• _EXERCISE DETAILS_
Could you return every record below word for word, leaving out the pictures?

• _SUPPLIED DATA_
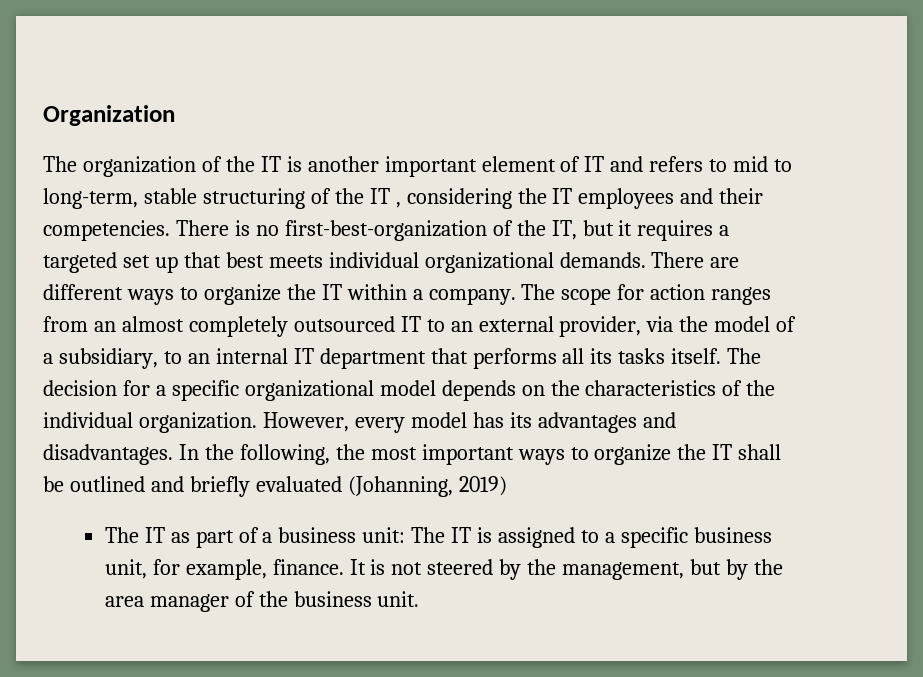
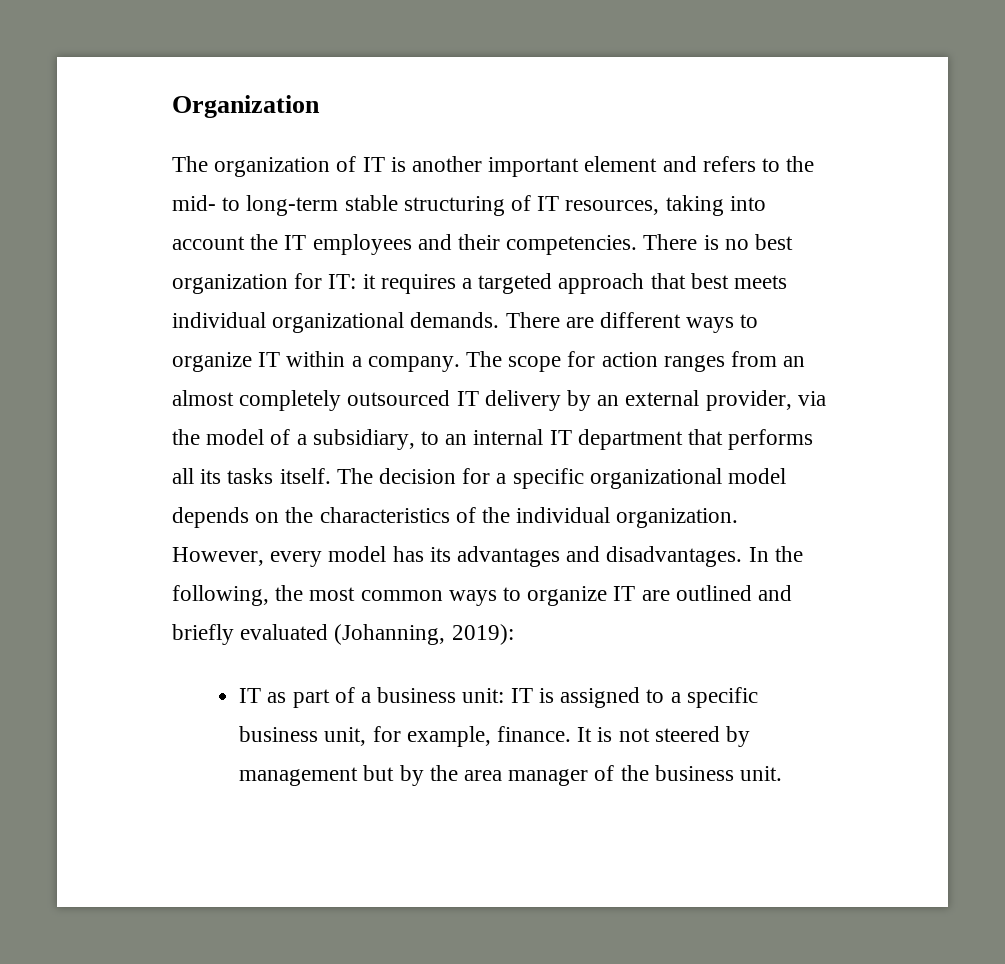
- The organization of the IT is another important element of IT and refers to mid to long-term, stable structuring of the IT , considering the IT employees and their competencies.
+ The organization of IT is another important element and refers to the mid- to long-term stable structuring of IT resources, taking into account the IT employees and their competencies.
- There is no first-best-organization of the IT, but it requires a targeted set up that best meets individual organizational demands.
+ There is no best organization for IT: it requires a targeted approach that best meets individual organizational demands.
- There are different ways to organize the IT within a company.
+ There are different ways to organize IT within a company.
- The scope for action ranges from an almost completely outsourced IT to an external provider, via the model of a subsidiary, to an internal IT department that performs all its tasks itself.
+ The scope for action ranges from an almost completely outsourced IT delivery by an external provider, via the model of a subsidiary, to an internal IT department that performs all its tasks itself.
- In the following, the most important ways to organize the IT shall be outlined and briefly evaluated (Johanning, 2019)
- The IT as part of a business unit: The IT is assigned to a specific business unit, for example, finance.
+ In the following, the most common ways to organize IT are outlined and briefly evaluated (Johanning, 2019):
+ IT as part of a business unit: IT is assigned to a specific business unit, for example, finance.
- It is not steered by the management, but by the area manager of the business unit.
+ It is not steered by management but by the area manager of the business unit.

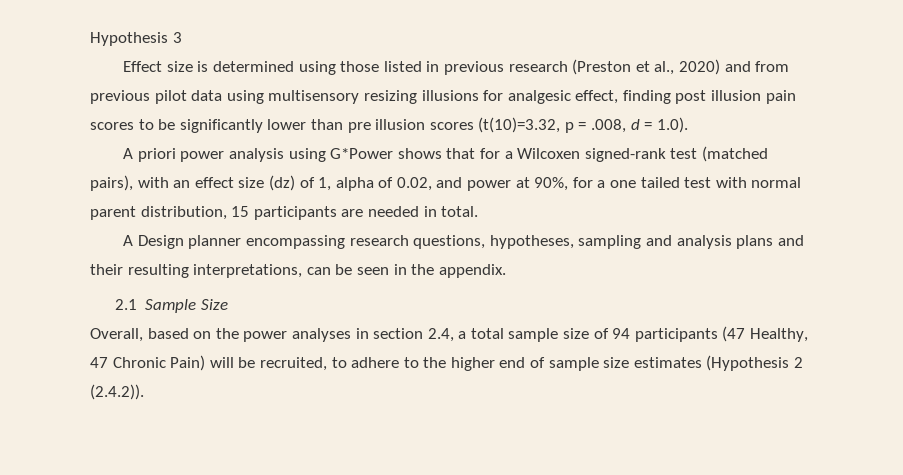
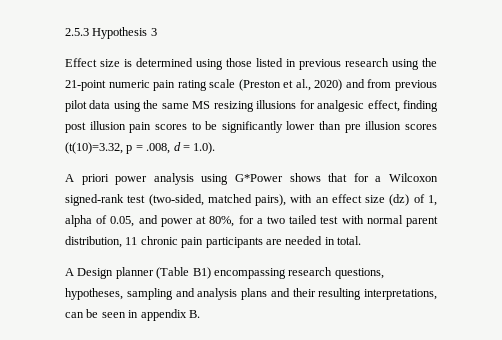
- Hypothesis 3
+ 2.5.3 Hypothesis 3
- Effect size is determined using those listed in previous research (Preston et al., 2020) and from previous pilot data using multisensory resizing illusions for analgesic effect, finding post illusion pain scores to be significantly lower than pre illusion scores (t(10)=3.32, p = .008, d = 1.0).
+ Effect size is determined using those listed in previous research using the 21-point numeric pain rating scale (Preston et al., 2020) and from previous pilot data using the same MS resizing illusions for analgesic effect, finding post illusion pain scores to be significantly lower than pre illusion scores (t(10)=3.32, p = .008, d = 1.0).
- A priori power analysis using G*Power shows that for a Wilcoxen signed-rank test (matched pairs), with an effect size (dz) of 1, alpha of 0.02, and power at 90%, for a one tailed test with normal parent distribution, 15 participants are needed in total.
+ A priori power analysis using G*Power shows that for a Wilcoxon signed-rank test (two-sided, matched pairs), with an effect size (dz) of 1, alpha of 0.05, and power at 80%, for a two tailed test with normal parent distribution, 11 chronic pain participants are needed in total.
- A Design planner encompassing research questions, hypotheses, sampling and analysis plans and their resulting interpretations, can be seen in the appendix.
- 2.1 Sample Size
- Overall, based on the power analyses in section 2.4, a total sample size of 94 participants (47 Healthy, 47 Chronic Pain) will be recruited, to adhere to the higher end of sample size estimates (Hypothesis 2 (2.4.2)).
+ A Design planner (Table B1) encompassing research questions, hypotheses, sampling and analysis plans and their resulting interpretations, can be seen in appendix B.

• _WRITTEN SOLUTION_
- The organization of the IT is another important element of IT and refers to mid to long-term, stable structuring of the IT , considering the IT employees and their competencies.
+ The organization of IT is another important element and refers to the mid- to long-term stable structuring of IT resources, taking into account the IT employees and their competencies.
- There is no first-best-organization of the IT, but it requires a targeted set up that best meets individual organizational demands.
+ There is no best organization for IT: it requires a targeted approach that best meets individual organizational demands.
- There are different ways to organize the IT within a company.
+ There are different ways to organize IT within a company.
- The scope for action ranges from an almost completely outsourced IT to an external provider, via the model of a subsidiary, to an internal IT department that performs all its tasks itself.
+ The scope for action ranges from an almost completely outsourced IT delivery by an external provider, via the model of a subsidiary, to an internal IT department that performs all its tasks itself.
- In the following, the most important ways to organize the IT shall be outlined and briefly evaluated (Johanning, 2019)
- The IT as part of a business unit: The IT is assigned to a specific business unit, for example, finance.
+ In the following, the most common ways to organize IT are outlined and briefly evaluated (Johanning, 2019):
+ IT as part of a business unit: IT is assigned to a specific business unit, for example, finance.
- It is not steered by the management, but by the area manager of the business unit.
+ It is not steered by management but by the area manager of the business unit.

- Hypothesis 3
+ 2.5.3 Hypothesis 3
- Effect size is determined using those listed in previous research (Preston et al., 2020) and from previous pilot data using multisensory resizing illusions for analgesic effect, finding post illusion pain scores to be significantly lower than pre illusion scores (t(10)=3.32, p = .008, d = 1.0).
+ Effect size is determined using those listed in previous research using the 21-point numeric pain rating scale (Preston et al., 2020) and from previous pilot data using the same MS resizing illusions for analgesic effect, finding post illusion pain scores to be significantly lower than pre illusion scores (t(10)=3.32, p = .008, d = 1.0).
- A priori power analysis using G*Power shows that for a Wilcoxen signed-rank test (matched pairs), with an effect size (dz) of 1, alpha of 0.02, and power at 90%, for a one tailed test with normal parent distribution, 15 participants are needed in total.
+ A priori power analysis using G*Power shows that for a Wilcoxon signed-rank test (two-sided, matched pairs), with an effect size (dz) of 1, alpha of 0.05, and power at 80%, for a two tailed test with normal parent distribution, 11 chronic pain participants are needed in total.
- A Design planner encompassing research questions, hypotheses, sampling and analysis plans and their resulting interpretations, can be seen in the appendix.
- 2.1 Sample Size
- Overall, based on the power analyses in section 2.4, a total sample size of 94 participants (47 Healthy, 47 Chronic Pain) will be recruited, to adhere to the higher end of sample size estimates (Hypothesis 2 (2.4.2)).
+ A Design planner (Table B1) encompassing research questions, hypotheses, sampling and analysis plans and their resulting interpretations, can be seen in appendix B.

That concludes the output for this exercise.